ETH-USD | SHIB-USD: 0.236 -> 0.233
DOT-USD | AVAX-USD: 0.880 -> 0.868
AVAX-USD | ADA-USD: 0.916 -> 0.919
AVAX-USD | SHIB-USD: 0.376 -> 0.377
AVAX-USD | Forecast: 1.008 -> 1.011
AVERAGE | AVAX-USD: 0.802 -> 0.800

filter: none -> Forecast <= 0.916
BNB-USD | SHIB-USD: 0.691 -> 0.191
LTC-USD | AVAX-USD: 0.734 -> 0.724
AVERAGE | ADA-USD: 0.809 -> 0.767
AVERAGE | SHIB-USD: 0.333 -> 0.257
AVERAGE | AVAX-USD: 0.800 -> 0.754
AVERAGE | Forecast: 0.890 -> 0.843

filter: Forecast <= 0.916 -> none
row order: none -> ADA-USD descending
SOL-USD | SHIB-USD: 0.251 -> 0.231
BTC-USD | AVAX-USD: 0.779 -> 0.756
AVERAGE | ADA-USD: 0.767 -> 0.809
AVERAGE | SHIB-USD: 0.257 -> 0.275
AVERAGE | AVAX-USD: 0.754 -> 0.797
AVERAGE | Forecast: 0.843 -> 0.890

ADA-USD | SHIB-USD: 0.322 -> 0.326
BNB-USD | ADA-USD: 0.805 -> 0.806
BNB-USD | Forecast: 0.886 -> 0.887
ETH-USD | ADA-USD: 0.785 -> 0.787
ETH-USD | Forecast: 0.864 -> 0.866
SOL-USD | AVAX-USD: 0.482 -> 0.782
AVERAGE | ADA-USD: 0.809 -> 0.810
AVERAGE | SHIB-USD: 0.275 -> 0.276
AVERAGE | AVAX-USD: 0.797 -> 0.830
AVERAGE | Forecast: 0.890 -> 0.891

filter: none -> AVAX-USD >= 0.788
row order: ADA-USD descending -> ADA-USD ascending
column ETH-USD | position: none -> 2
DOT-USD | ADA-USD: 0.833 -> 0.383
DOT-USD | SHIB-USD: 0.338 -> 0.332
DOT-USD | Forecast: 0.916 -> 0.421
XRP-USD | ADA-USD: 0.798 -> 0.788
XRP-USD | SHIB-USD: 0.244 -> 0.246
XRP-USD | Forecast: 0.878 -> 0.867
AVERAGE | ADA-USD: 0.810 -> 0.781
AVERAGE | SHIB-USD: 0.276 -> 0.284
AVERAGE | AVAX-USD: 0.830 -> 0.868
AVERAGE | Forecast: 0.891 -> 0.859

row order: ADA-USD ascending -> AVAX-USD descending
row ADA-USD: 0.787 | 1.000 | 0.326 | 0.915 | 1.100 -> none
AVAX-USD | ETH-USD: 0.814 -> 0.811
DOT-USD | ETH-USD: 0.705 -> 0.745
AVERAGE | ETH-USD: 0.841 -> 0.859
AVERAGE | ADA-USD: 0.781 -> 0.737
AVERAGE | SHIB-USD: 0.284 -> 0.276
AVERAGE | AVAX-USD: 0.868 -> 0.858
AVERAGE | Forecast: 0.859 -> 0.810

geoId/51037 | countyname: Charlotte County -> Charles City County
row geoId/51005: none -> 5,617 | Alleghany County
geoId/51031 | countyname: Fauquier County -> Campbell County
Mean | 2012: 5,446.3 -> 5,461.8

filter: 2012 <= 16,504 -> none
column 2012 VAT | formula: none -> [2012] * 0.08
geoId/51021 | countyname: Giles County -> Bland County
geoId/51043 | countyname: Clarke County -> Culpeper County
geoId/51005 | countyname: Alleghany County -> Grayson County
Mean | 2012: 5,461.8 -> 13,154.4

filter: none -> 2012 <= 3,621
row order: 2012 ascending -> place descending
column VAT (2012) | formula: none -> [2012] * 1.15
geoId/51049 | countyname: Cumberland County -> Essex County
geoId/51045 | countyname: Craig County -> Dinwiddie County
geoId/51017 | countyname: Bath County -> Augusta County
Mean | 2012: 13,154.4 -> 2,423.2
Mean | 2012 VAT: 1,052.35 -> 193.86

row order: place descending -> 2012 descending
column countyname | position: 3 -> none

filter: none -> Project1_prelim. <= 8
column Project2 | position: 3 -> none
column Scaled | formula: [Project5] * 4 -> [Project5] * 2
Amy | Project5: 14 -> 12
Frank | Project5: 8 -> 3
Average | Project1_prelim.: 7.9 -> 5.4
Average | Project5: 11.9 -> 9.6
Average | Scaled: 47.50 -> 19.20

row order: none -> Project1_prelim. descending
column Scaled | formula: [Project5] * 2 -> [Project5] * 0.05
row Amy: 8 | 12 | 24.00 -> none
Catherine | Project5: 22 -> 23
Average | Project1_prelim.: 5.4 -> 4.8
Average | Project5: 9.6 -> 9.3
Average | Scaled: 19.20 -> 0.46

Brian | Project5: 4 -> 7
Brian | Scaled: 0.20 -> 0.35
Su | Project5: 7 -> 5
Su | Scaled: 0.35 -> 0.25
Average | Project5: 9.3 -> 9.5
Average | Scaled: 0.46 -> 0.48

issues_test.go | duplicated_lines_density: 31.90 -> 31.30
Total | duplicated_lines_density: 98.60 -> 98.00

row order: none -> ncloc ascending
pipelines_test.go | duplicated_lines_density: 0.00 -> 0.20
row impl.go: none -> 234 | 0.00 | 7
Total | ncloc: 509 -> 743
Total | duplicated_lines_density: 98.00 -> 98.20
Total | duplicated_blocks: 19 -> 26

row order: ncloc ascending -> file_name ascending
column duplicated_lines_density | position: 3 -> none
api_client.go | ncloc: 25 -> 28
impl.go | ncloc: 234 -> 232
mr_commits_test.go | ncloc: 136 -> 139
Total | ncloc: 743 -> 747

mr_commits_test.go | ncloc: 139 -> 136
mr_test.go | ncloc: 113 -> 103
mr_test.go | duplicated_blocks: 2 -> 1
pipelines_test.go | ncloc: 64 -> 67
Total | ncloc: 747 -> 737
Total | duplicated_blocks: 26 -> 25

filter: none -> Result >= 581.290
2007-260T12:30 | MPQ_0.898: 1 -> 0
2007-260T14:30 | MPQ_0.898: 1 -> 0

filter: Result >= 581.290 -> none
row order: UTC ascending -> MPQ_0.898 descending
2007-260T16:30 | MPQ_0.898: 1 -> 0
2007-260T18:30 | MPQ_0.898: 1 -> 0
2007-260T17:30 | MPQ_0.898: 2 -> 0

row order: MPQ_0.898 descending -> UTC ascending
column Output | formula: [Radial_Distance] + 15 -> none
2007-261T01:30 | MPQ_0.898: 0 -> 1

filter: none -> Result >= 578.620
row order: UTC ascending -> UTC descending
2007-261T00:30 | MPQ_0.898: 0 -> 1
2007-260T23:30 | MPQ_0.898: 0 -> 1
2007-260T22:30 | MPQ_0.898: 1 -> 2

Assigned task: Return exactly the lines of the data, and only those, from the line with "Brian | Scaled: 0.20 -> 0.35" through the last line, inclusive.

Finished task:
Brian | Scaled: 0.20 -> 0.35
Su | Project5: 7 -> 5
Su | Scaled: 0.35 -> 0.25
Average | Project5: 9.3 -> 9.5
Average | Scaled: 0.46 -> 0.48

issues_test.go | duplicated_lines_density: 31.90 -> 31.30
Total | duplicated_lines_density: 98.60 -> 98.00

row order: none -> ncloc ascending
pipelines_test.go | duplicated_lines_density: 0.00 -> 0.20
row impl.go: none -> 234 | 0.00 | 7
Total | ncloc: 509 -> 743
Total | duplicated_lines_density: 98.00 -> 98.20
Total | duplicated_blocks: 19 -> 26

row order: ncloc ascending -> file_name ascending
column duplicated_lines_density | position: 3 -> none
api_client.go | ncloc: 25 -> 28
impl.go | ncloc: 234 -> 232
mr_commits_test.go | ncloc: 136 -> 139
Total | ncloc: 743 -> 747

mr_commits_test.go | ncloc: 139 -> 136
mr_test.go | ncloc: 113 -> 103
mr_test.go | duplicated_blocks: 2 -> 1
pipelines_test.go | ncloc: 64 -> 67
Total | ncloc: 747 -> 737
Total | duplicated_blocks: 26 -> 25

filter: none -> Result >= 581.290
2007-260T12:30 | MPQ_0.898: 1 -> 0
2007-260T14:30 | MPQ_0.898: 1 -> 0

filter: Result >= 581.290 -> none
row order: UTC ascending -> MPQ_0.898 descending
2007-260T16:30 | MPQ_0.898: 1 -> 0
2007-260T18:30 | MPQ_0.898: 1 -> 0
2007-260T17:30 | MPQ_0.898: 2 -> 0

row order: MPQ_0.898 descending -> UTC ascending
column Output | formula: [Radial_Distance] + 15 -> none
2007-261T01:30 | MPQ_0.898: 0 -> 1

filter: none -> Result >= 578.620
row order: UTC ascending -> UTC descending
2007-261T00:30 | MPQ_0.898: 0 -> 1
2007-260T23:30 | MPQ_0.898: 0 -> 1
2007-260T22:30 | MPQ_0.898: 1 -> 2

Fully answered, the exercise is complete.